- Born: 1 May 1922 Bogotá, Colombia
- Died: 1 June 2022 (aged 100) Bogotá, Colombia
- Other name: El Topolino
- Citizenship: Colombia
- Occupations: Comedian; actor; journalist; screenwriter;
- Spouse: Teresa García ​(m. 1959)​
- Children: 4

= Jorge Zuloaga =

Colombian comedian (1922–2022)

Jorge Zuloaga (1 May 1922 – 1 June 2022), known artistically as El Topolino, was a Colombian comedian, actor, journalist and screenwriter, most recognized for his participation in the comedy show Sábados Felices between 1976 and 1998.

==Life and career==
Zuloaga was born in Bogotá on 1 May 1922. He began his career as a journalist by joining the newspaper El Espectador in 1952 in the judicial section. In the 1960s and 1970s, he worked on the radio as a reporter and screenwriter in media such as La voz de Bogotá, Todelar and Horizonte.

In the mid-1970s, Zuloaga was invited by presenter Alfonso Lizarazo to participate as a contestant on his program Sábados Felices.

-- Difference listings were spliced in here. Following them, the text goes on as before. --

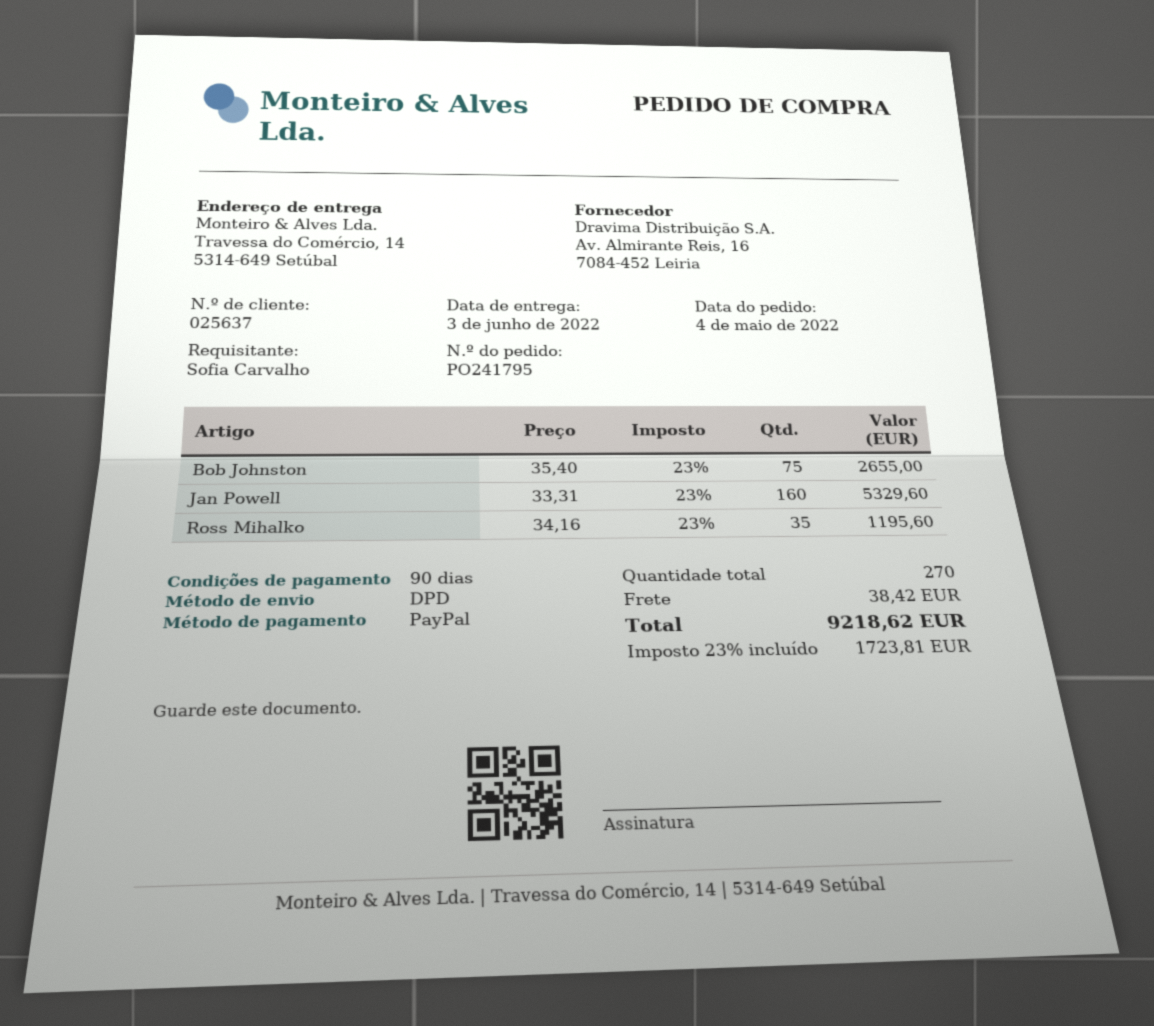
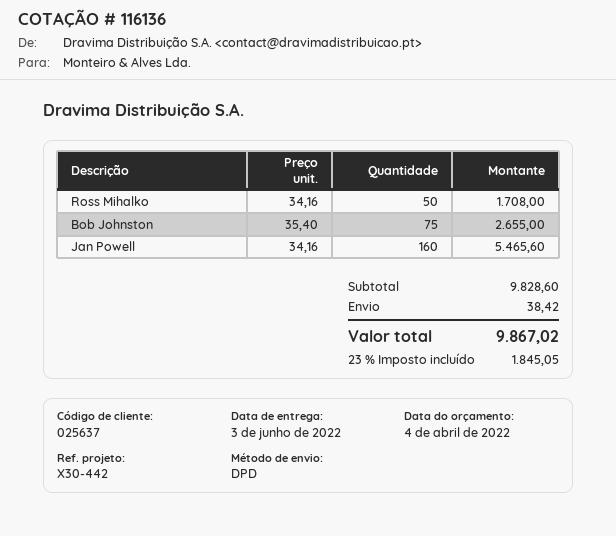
Jan Powell: 160 x 33.31 = 5329.60 -> 160 x 34.16 = 5465.60
Ross Mihalko: 35 x 34.16 = 1195.60 -> 50 x 34.16 = 1708.00
tax: 23% = 1723.81 -> 23% = 1845.05
total: 9218.62 -> 9867.02

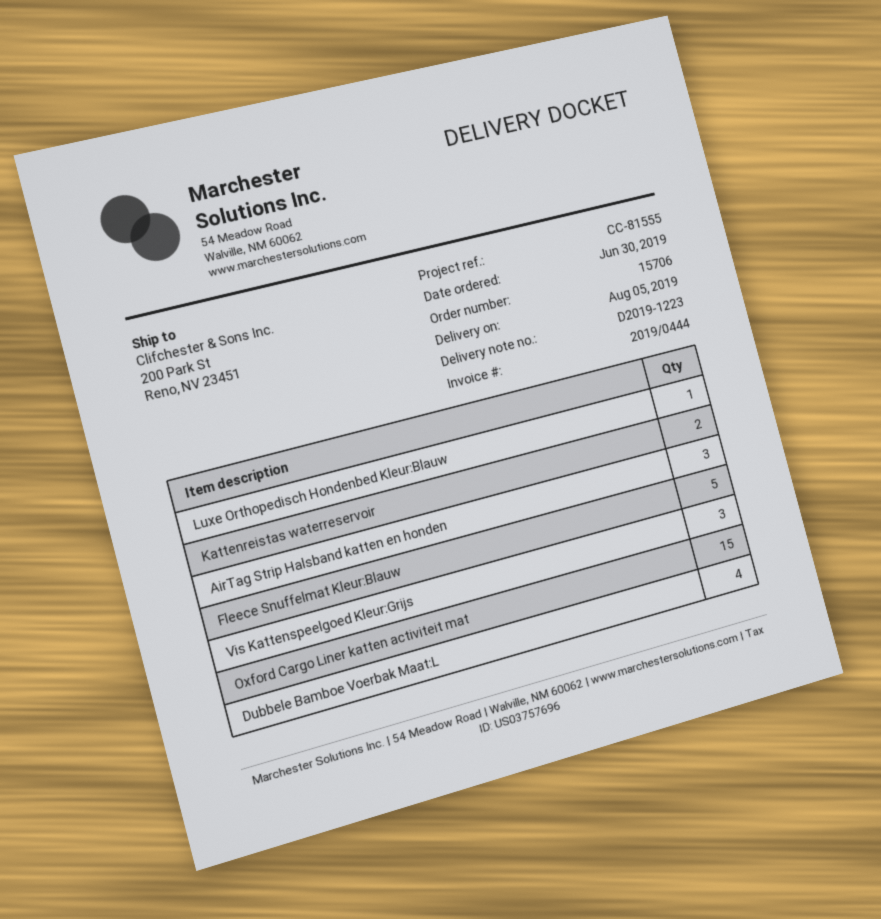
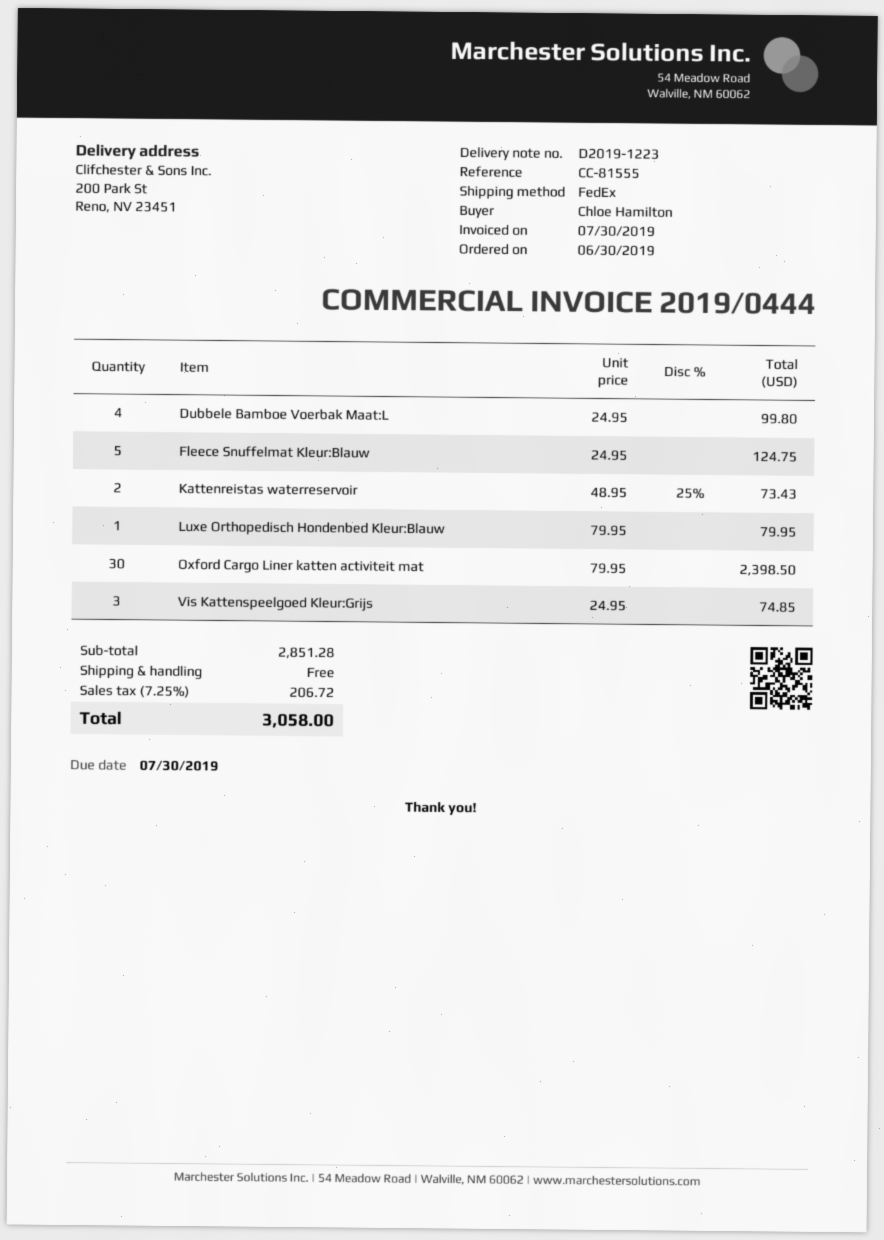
AirTag Strip Halsband katten en honden: 3 -> none
Oxford Cargo Liner katten activiteit mat: 15 -> 30

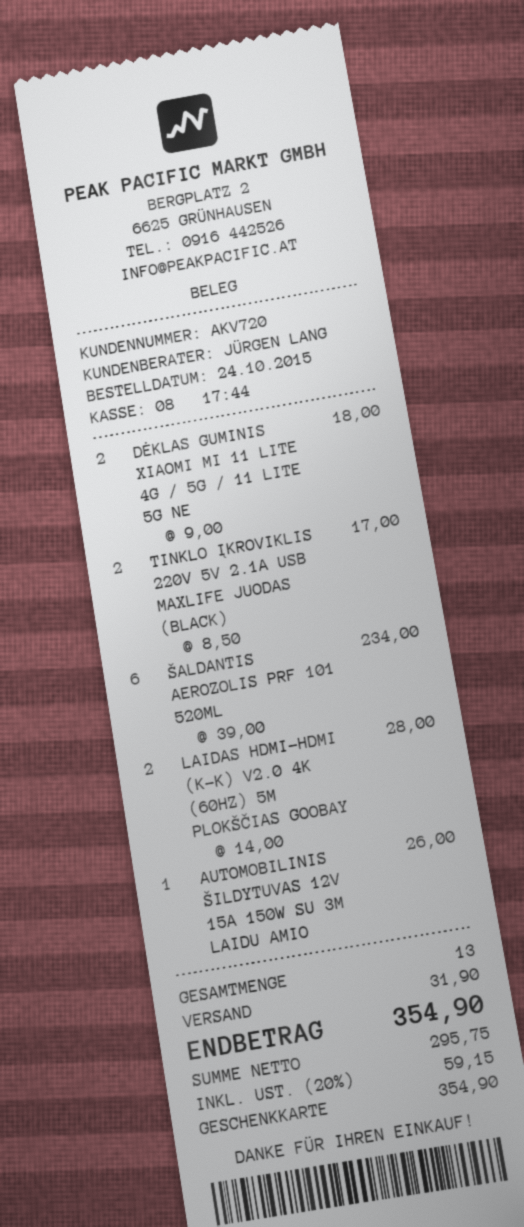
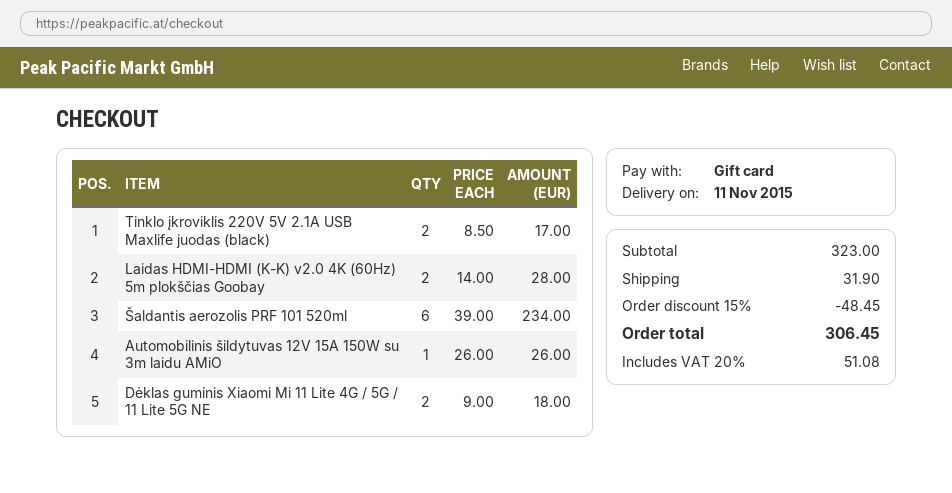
discount: none -> 15% = 48.45
tax: 20% = 59.15 -> 20% = 51.08
total: 354.90 -> 306.45

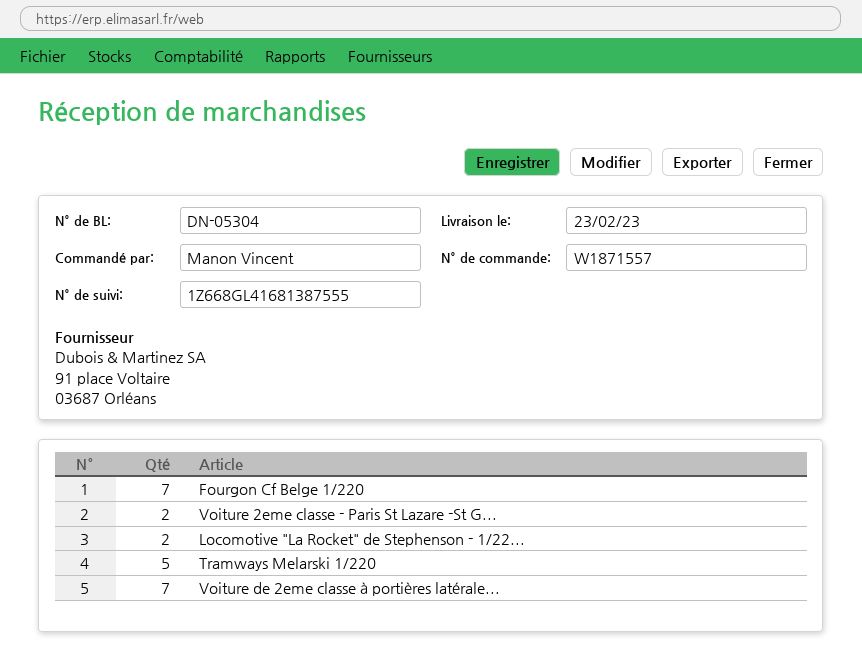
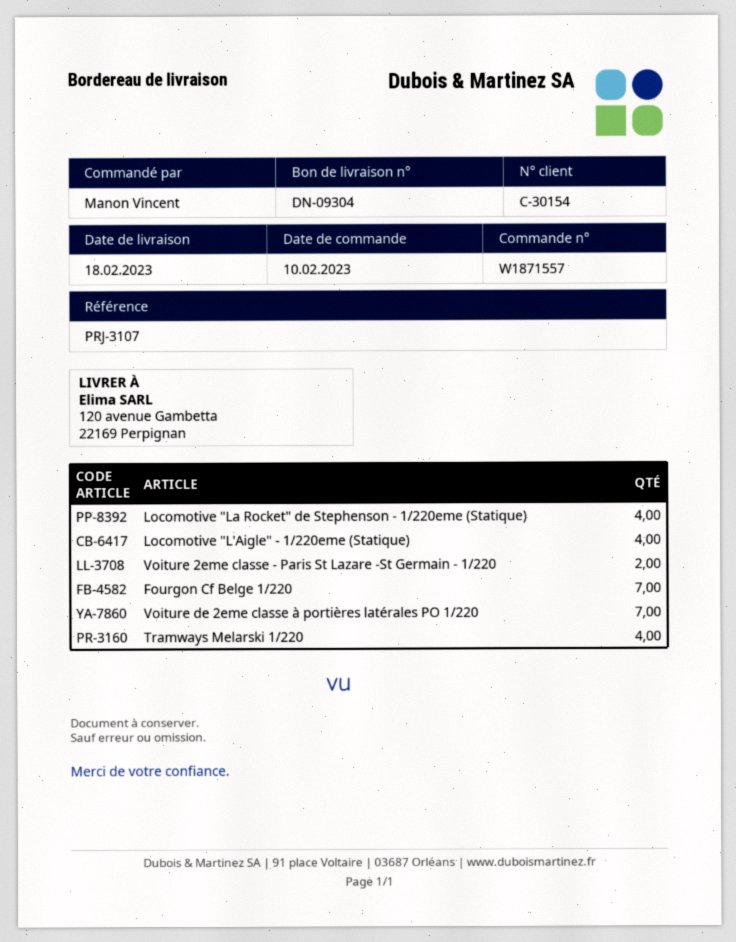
delivery note number: DN-05304 -> DN-09304
delivery date: 2023-02-23 -> 2023-02-18
Locomotive "La Rocket" de Stephenson - 1/22...: 2 -> 4
Tramways Melarski 1/220: 5 -> 4
Locomotive "L'Aigle" - 1/220eme (Statique): none -> 4

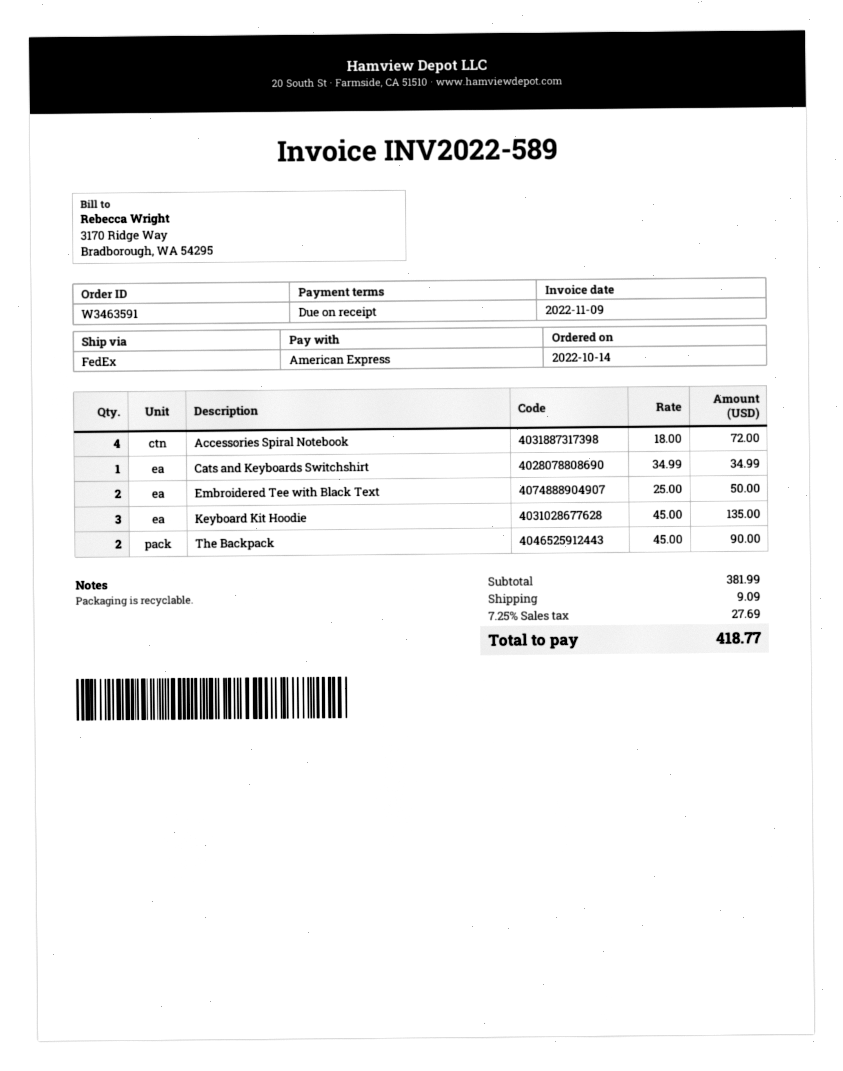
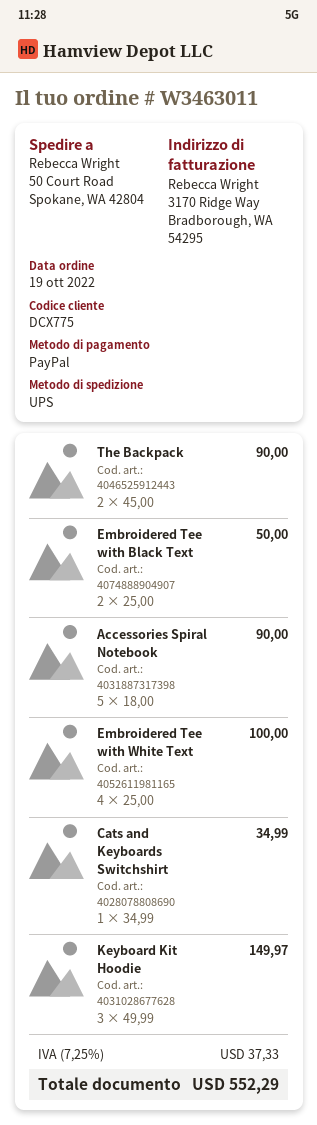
order number: W3463591 -> W3463011
order date: 2022-10-14 -> 2022-10-19
payment method: American Express -> PayPal
shipping method: FedEx -> UPS
Accessories Spiral Notebook: 4 x 18.00 = 72.00 -> 5 x 18.00 = 90.00
Keyboard Kit Hoodie: 3 x 45.00 = 135.00 -> 3 x 49.99 = 149.97
Embroidered Tee with White Text: none -> 4 x 25.00 = 100.00
shipping: 9.09 -> none
tax: 7.25% = 27.69 -> 7.25% = 37.33
total: 418.77 -> 552.29

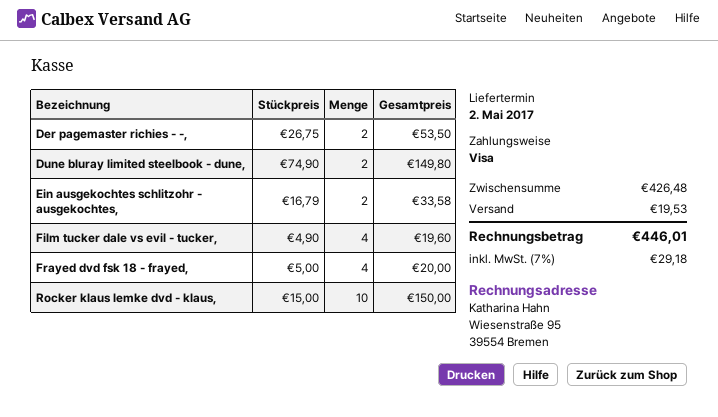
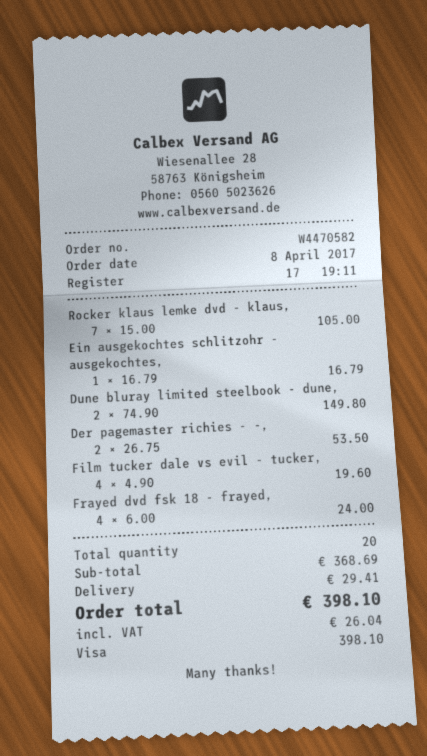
Ein ausgekochtes schlitzohr - ausgekochtes,: 2 x 16.79 = 33.58 -> 1 x 16.79 = 16.79
Frayed dvd fsk 18 - frayed,: 4 x 5.00 = 20.00 -> 4 x 6.00 = 24.00
Rocker klaus lemke dvd - klaus,: 10 x 15.00 = 150.00 -> 7 x 15.00 = 105.00
subtotal: 426.48 -> 368.69
shipping: 19.53 -> 29.41
tax: 29.18 -> 26.04
total: 446.01 -> 398.10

Given the good reception that his presentation had, Zuloaga was added to the main cast of the show, remaining until the end of the 1990s. As an actor, he participated in film and television productions such as The Woman from the Hot Land, The Millionaire Taxi Driver, One Hundred Years of Infidelity, The Strategy of the Snail, and Pablo Escobar, The Drug Lord.

==Personal life and death==
Zuloaga married Teresa García in 1959, with whom he had four children. After his retirement from the media, he dedicated himself to writing books about his career and joined the Association of Former Caracol Workers. In 2015, he won a lawsuit against Caracol Televisión for irregularities in his contract when he was a member of the cast of Sábados Felices.

Zuloga turned 100 in 2022, and died in Bogotá on 1 June.